Nurturing a growth mindset during a crisis
Research shows that a crisis can help lift the “if it’s not broke, don’t fix it” perspective that prevents many organisations from change and creates new opportunities for people to voice their ideas on how to do things better. Disruptive and unexpected experiences are often opportunities for growth and this mindset can serve leaders and teams well during the current crisis. However, learning a new practice is challenging and the lack of immediate, measurable progress can be discouraging.
Solutions to new challenges usually take time to put into practice. Leaders should therefore try and focus on the effort their team is making and the valuable insights they are learning, rather than the lack of immediate results. For example, Satya Nadella, the CEO of Microsoft is a great advocate of teaching people the value of a “learn it all” culture, rather than a “know it all” culture.
Modelling the growth mindset
Both, what leaders say and how they act send critical messages to others. Leaders have to be flexible in much more uncomfortable ways than they ever had to be in the past. To present what a growth mindset looks like in action, leaders should share not just their final plan, but also the setbacks along the way. Keeping communications open across the organisation is vital and getting things out on the table can help to address more issues.
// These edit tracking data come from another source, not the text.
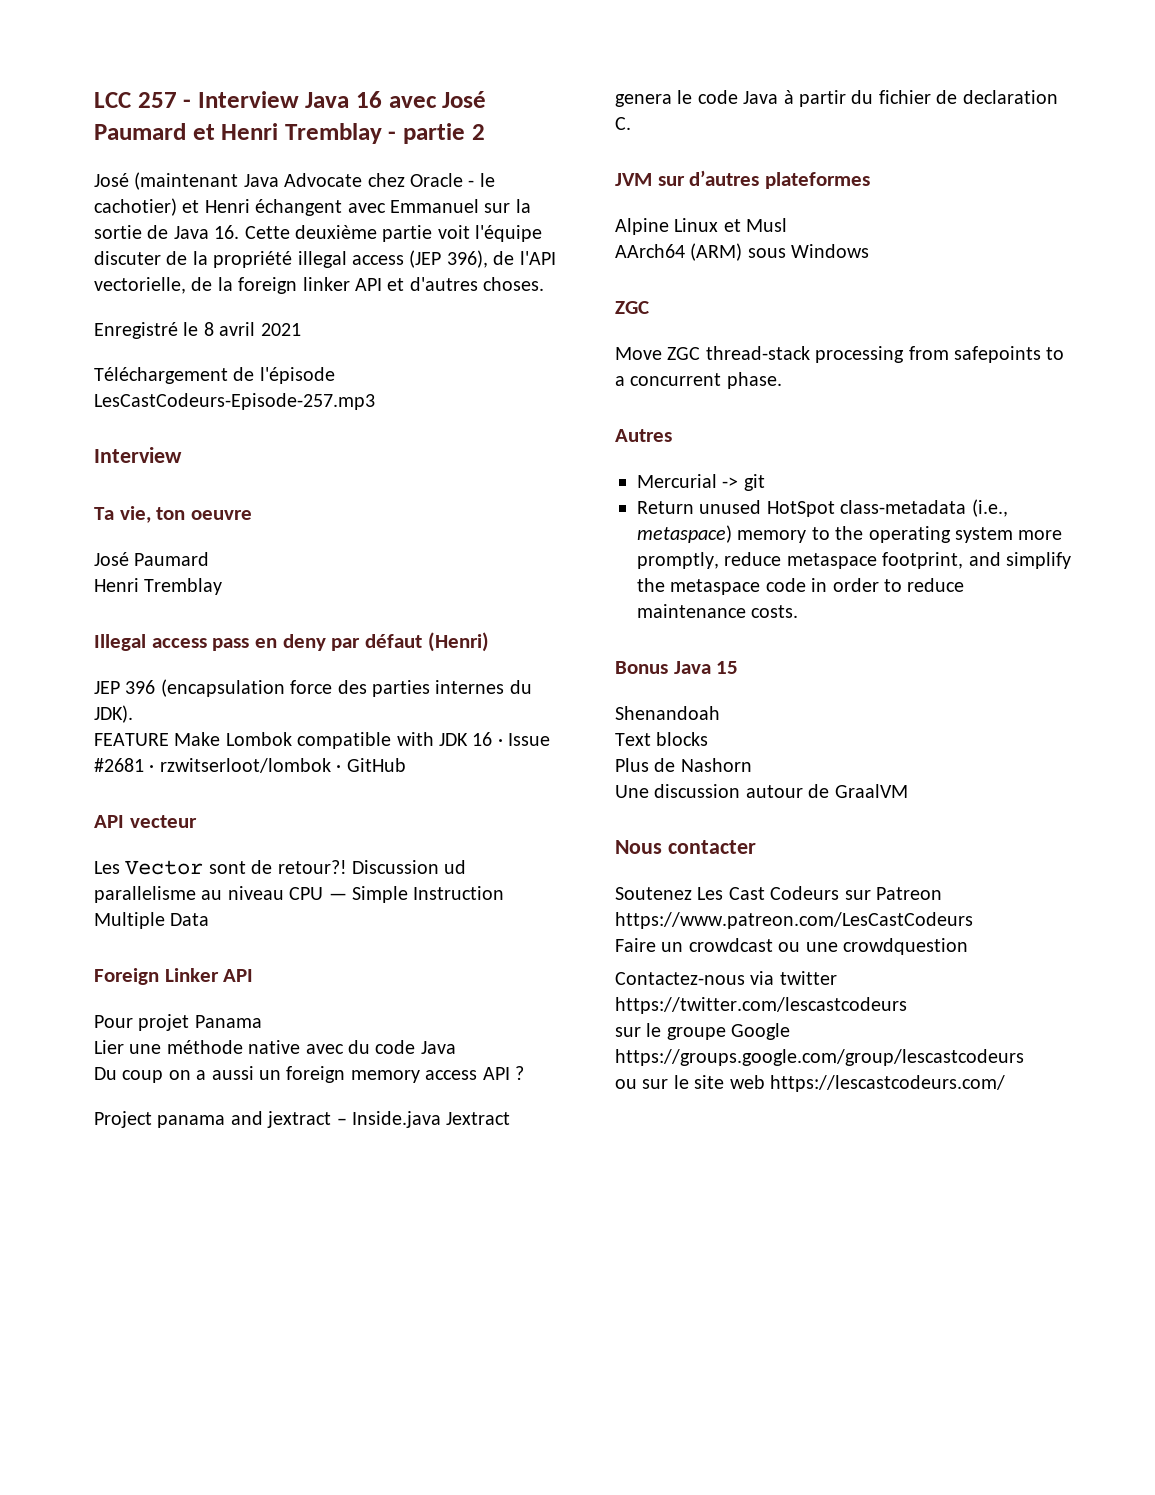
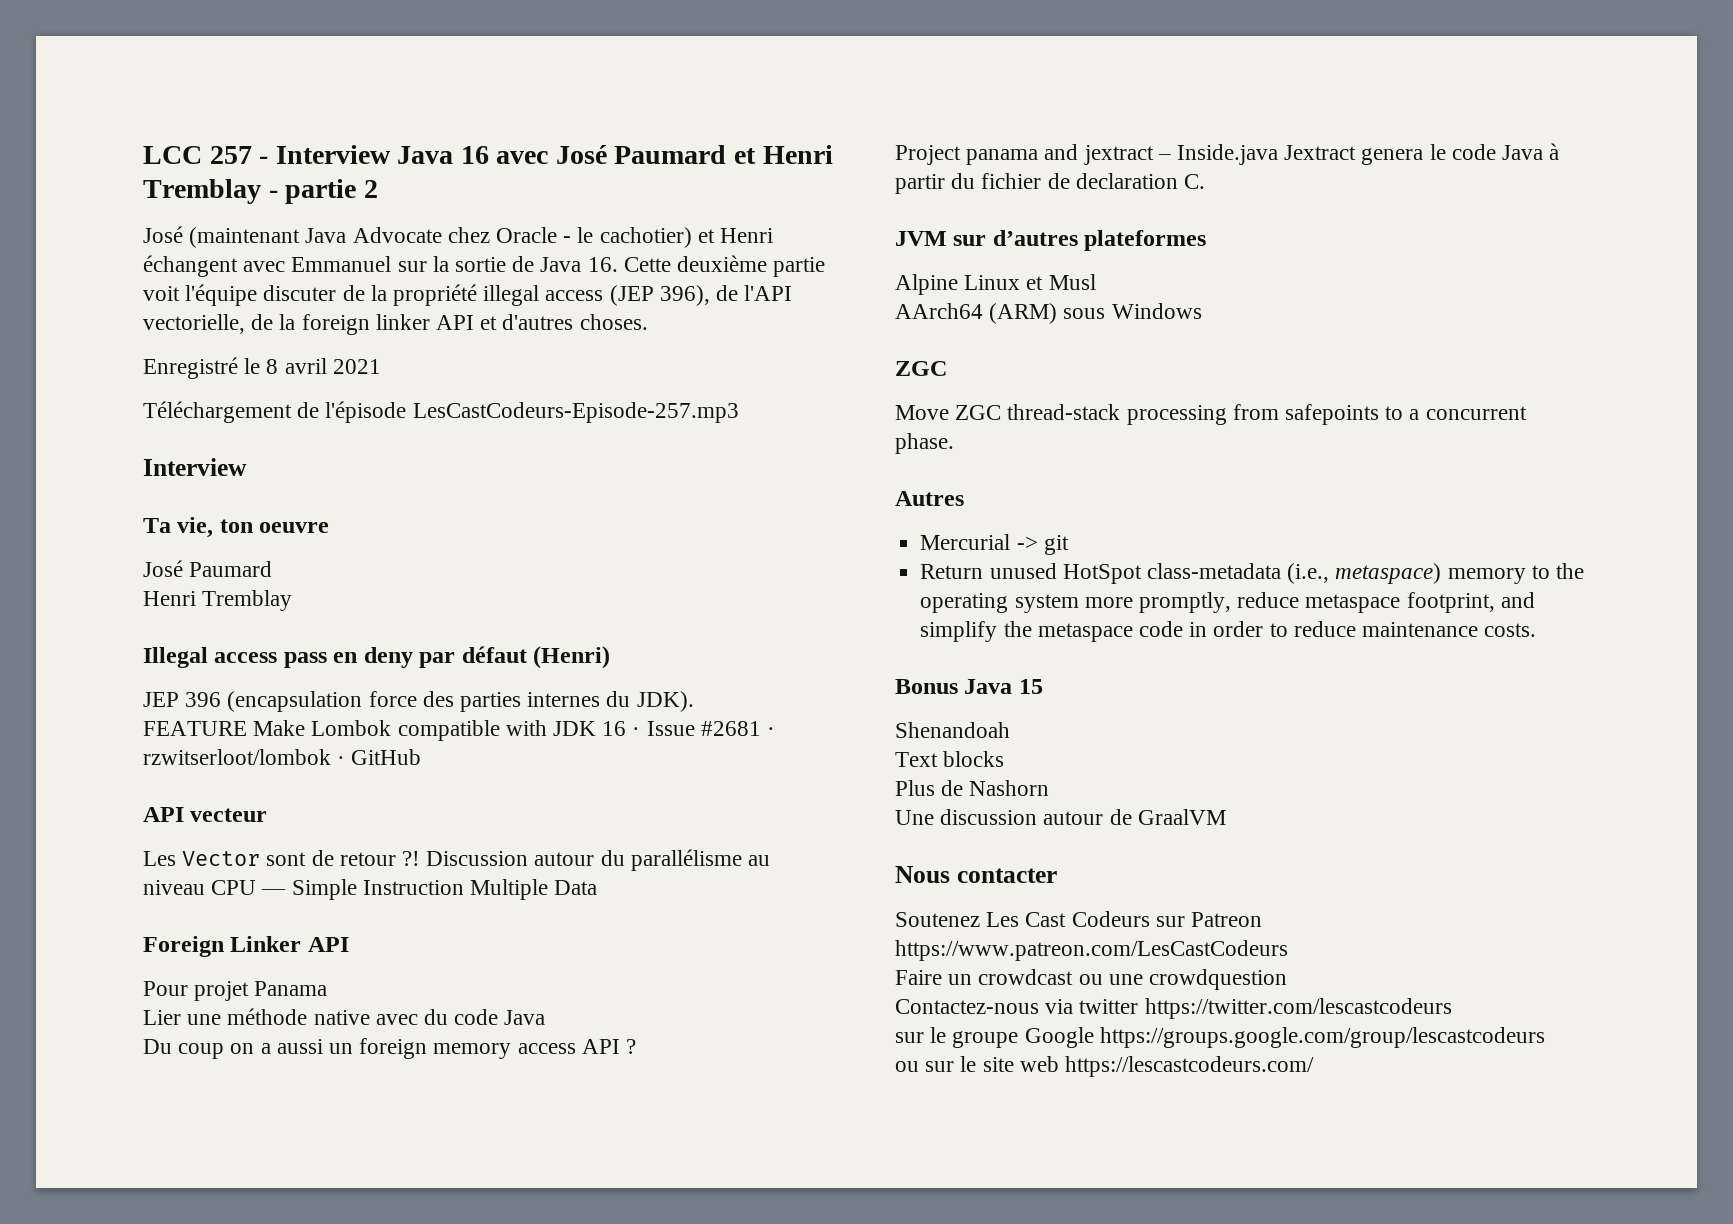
[277,860,467,874] [94,886,196,903] retour?! Discussion ud parallelisme -> [339,849,742,871] retour ?! Discussion autour du parallélisme

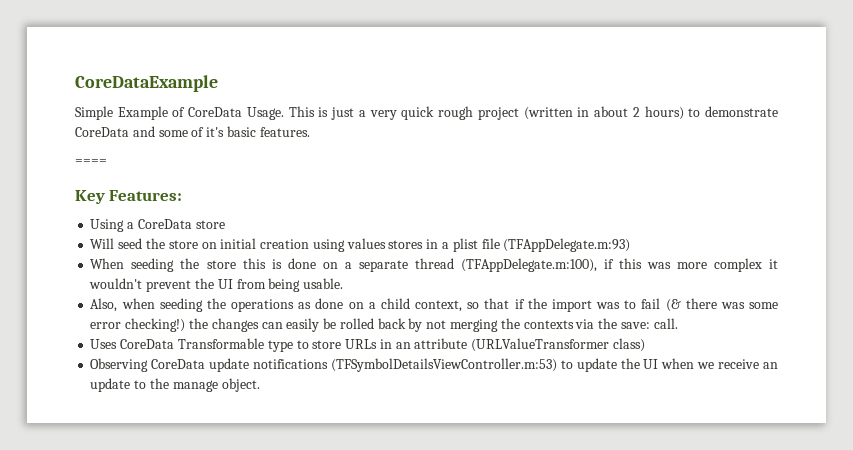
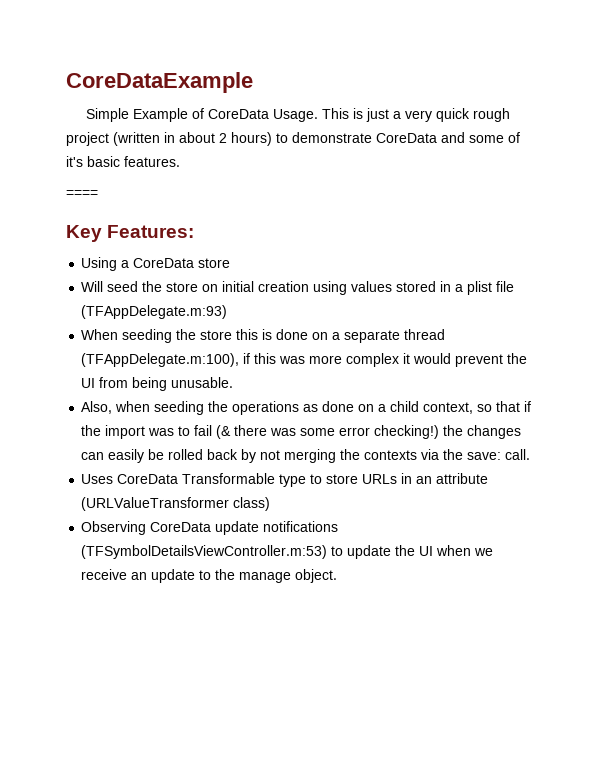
[388,240,424,249] stores -> [396,281,437,292] stored
[89,278,143,289] wouldn't -> [413,353,452,364] would
[303,278,344,289] usable. -> [171,377,234,388] unusable.

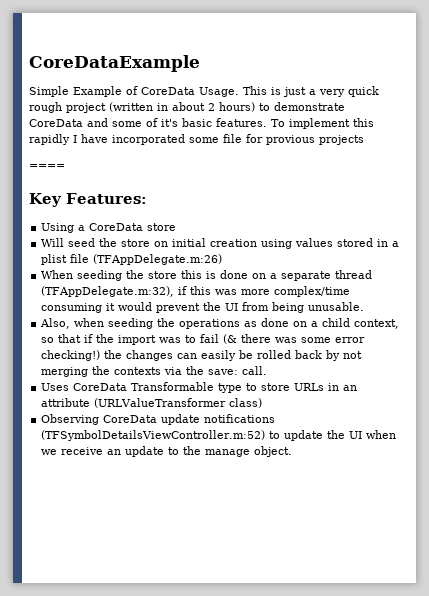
(180, 161) none -> [271,118,374,129] [29,134,364,145] To implement this rapidly I have incorporated some file for provious projects
[81,305,228,319] (TFAppDelegate.m:93) -> [93,254,223,265] (TFAppDelegate.m:26)
[81,353,240,367] (TFAppDelegate.m:100), -> [41,286,175,297] (TFAppDelegate.m:32),
[346,353,400,367] complex -> [274,286,351,297] [41,303,103,313] complex/time consuming
[81,545,328,559] (TFSymbolDetailsViewController.m:53) -> [41,430,266,441] (TFSymbolDetailsViewController.m:52)

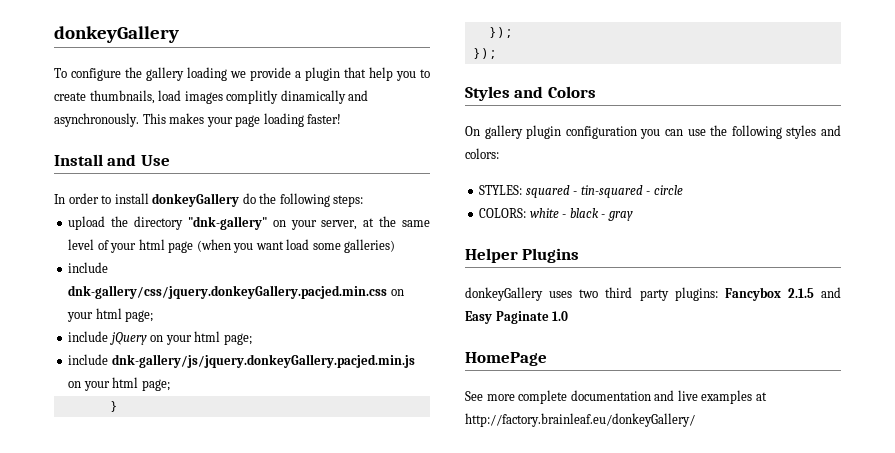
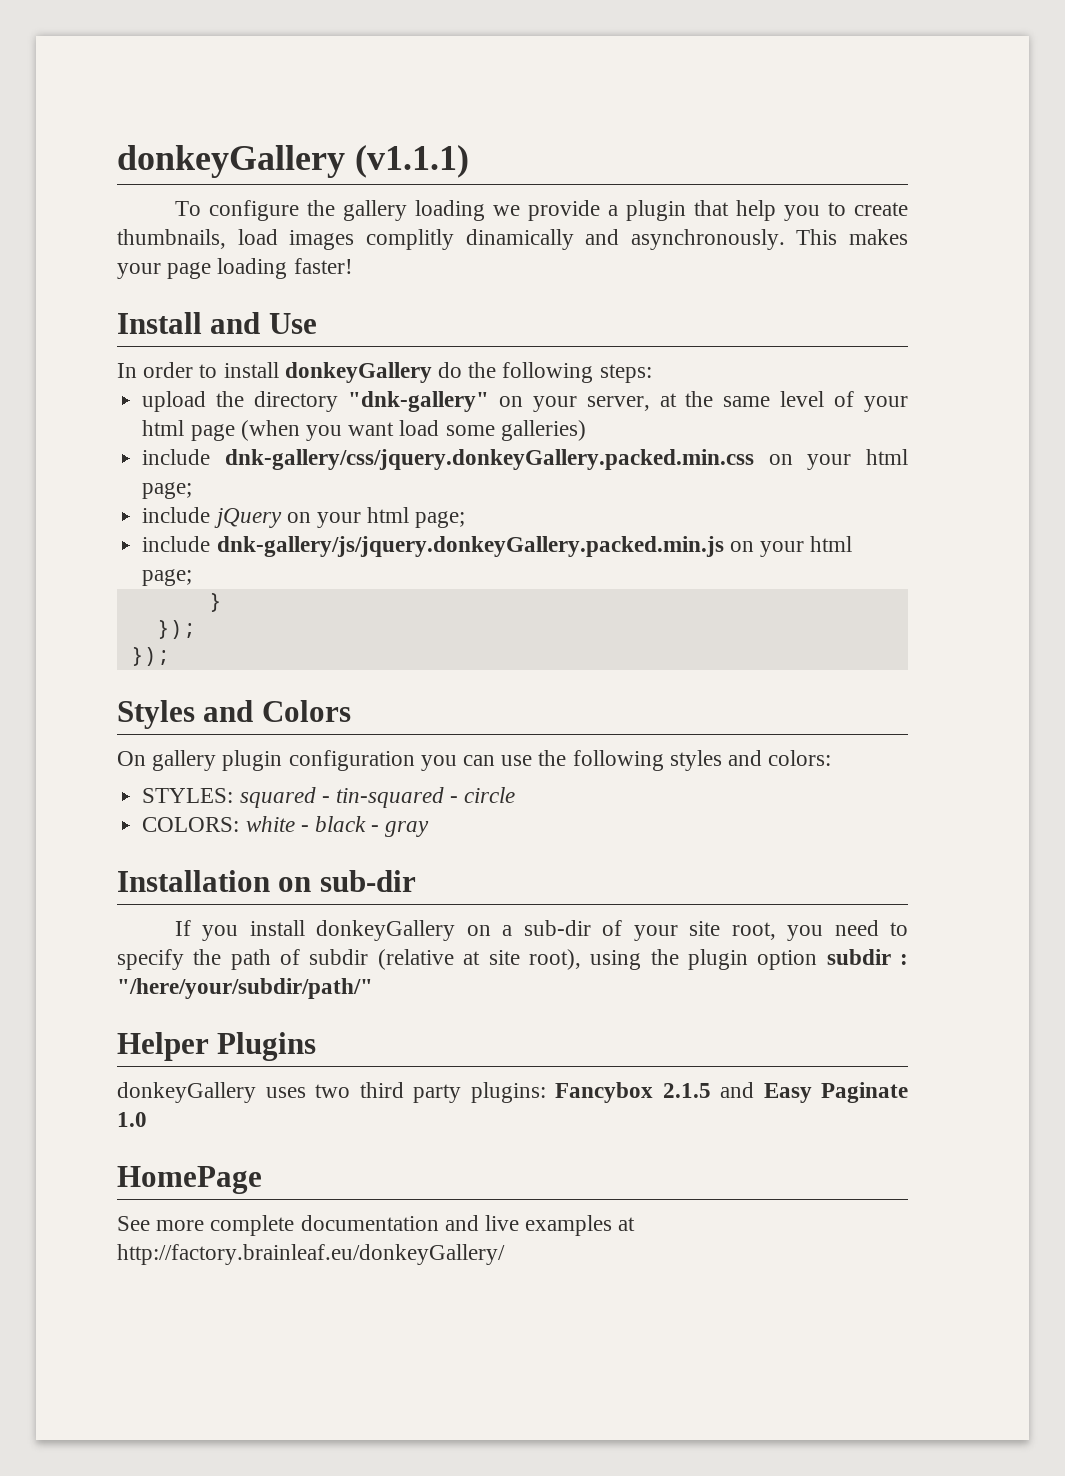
[54,26,179,43] donkeyGallery -> [117,145,469,178] donkeyGallery (v1.1.1)
[68,285,388,299] dnk-gallery/css/jquery.donkeyGallery.pacjed.min.css -> [224,449,754,470] dnk-gallery/css/jquery.donkeyGallery.packed.min.css
[111,354,415,368] dnk-gallery/js/jquery.donkeyGallery.pacjed.min.js -> [216,536,724,557] dnk-gallery/js/jquery.donkeyGallery.packed.min.js
(633, 216) none -> [117,870,416,892] [174,920,908,941] [117,949,908,970] [117,978,373,999] // Installation on sub-dir // If you install donkeyGallery on a sub-dir of your site root, you need to specify the path of subdir (relative at site root), using the plugin option subdir : "/here/your/subdir/path/"

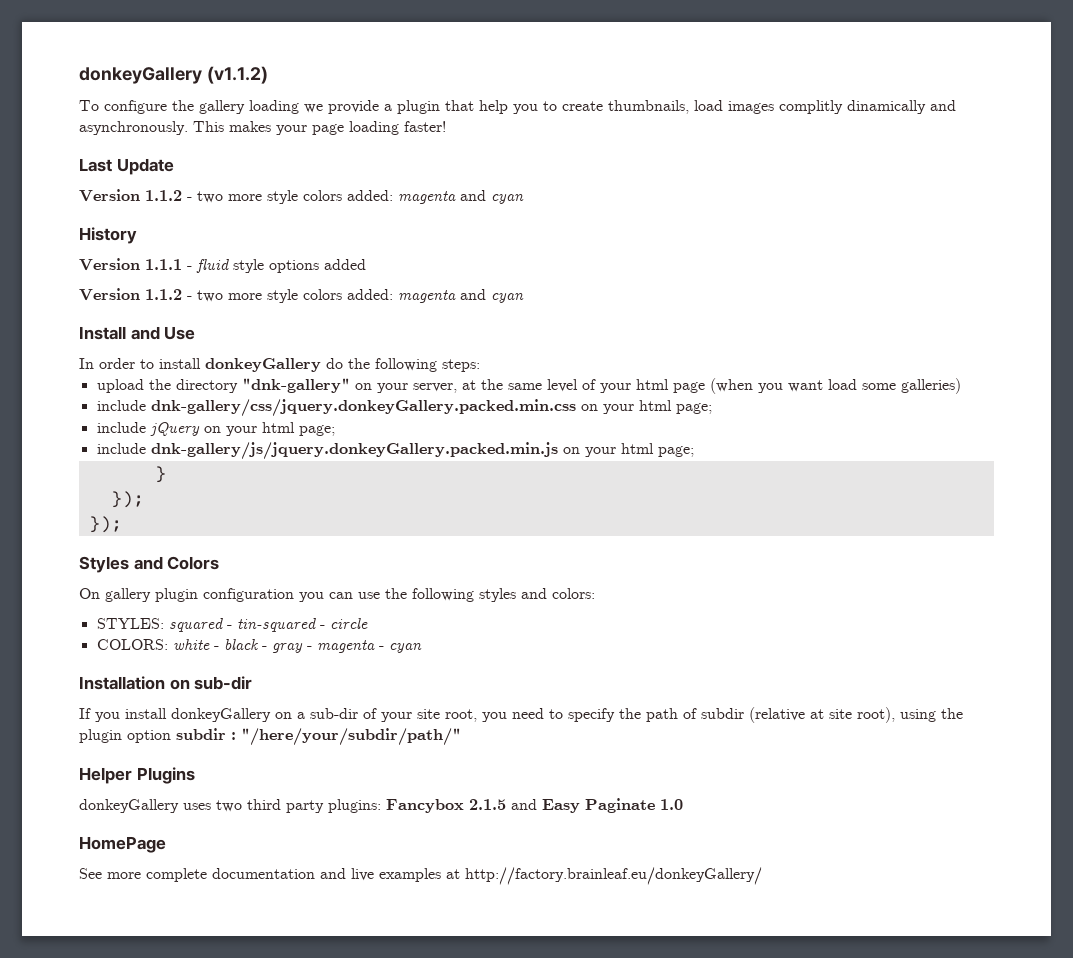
[117,145,469,178] donkeyGallery (v1.1.1) -> [79,66,268,84] donkeyGallery (v1.1.2)
(353, 266) none -> [79,158,174,175] [79,189,524,204] [79,227,137,244] [79,258,366,273] [79,288,524,303] // Last Update // Version 1.1.2 - two more style colors added: magenta and cyan // History // Version 1.1.1 - fluid style options added // Version 1.1.2 - two more style colors added: magenta and cyan
(430, 829) none -> [306,640,422,653] - magenta - cyan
Leaders need to understand the thinking of their employees and plan accordingly. You cannot over-communicate in a crisis, but the communication has to be effective not only in volume, but also in honesty and willingness to lay out both the good and the bad. Simple actions like starting the meeting with the leader communicating both what they know and don’t know, and inviting their teams not only to share their updates, but also questions and concerns, is a great opportunity for involving others in implementing immediate course corrections. A crisis can produce great leaders, those whose words and actions comfort in the present, restore confidence in the future and who can turn a difficult situation into a catalyst for positive change.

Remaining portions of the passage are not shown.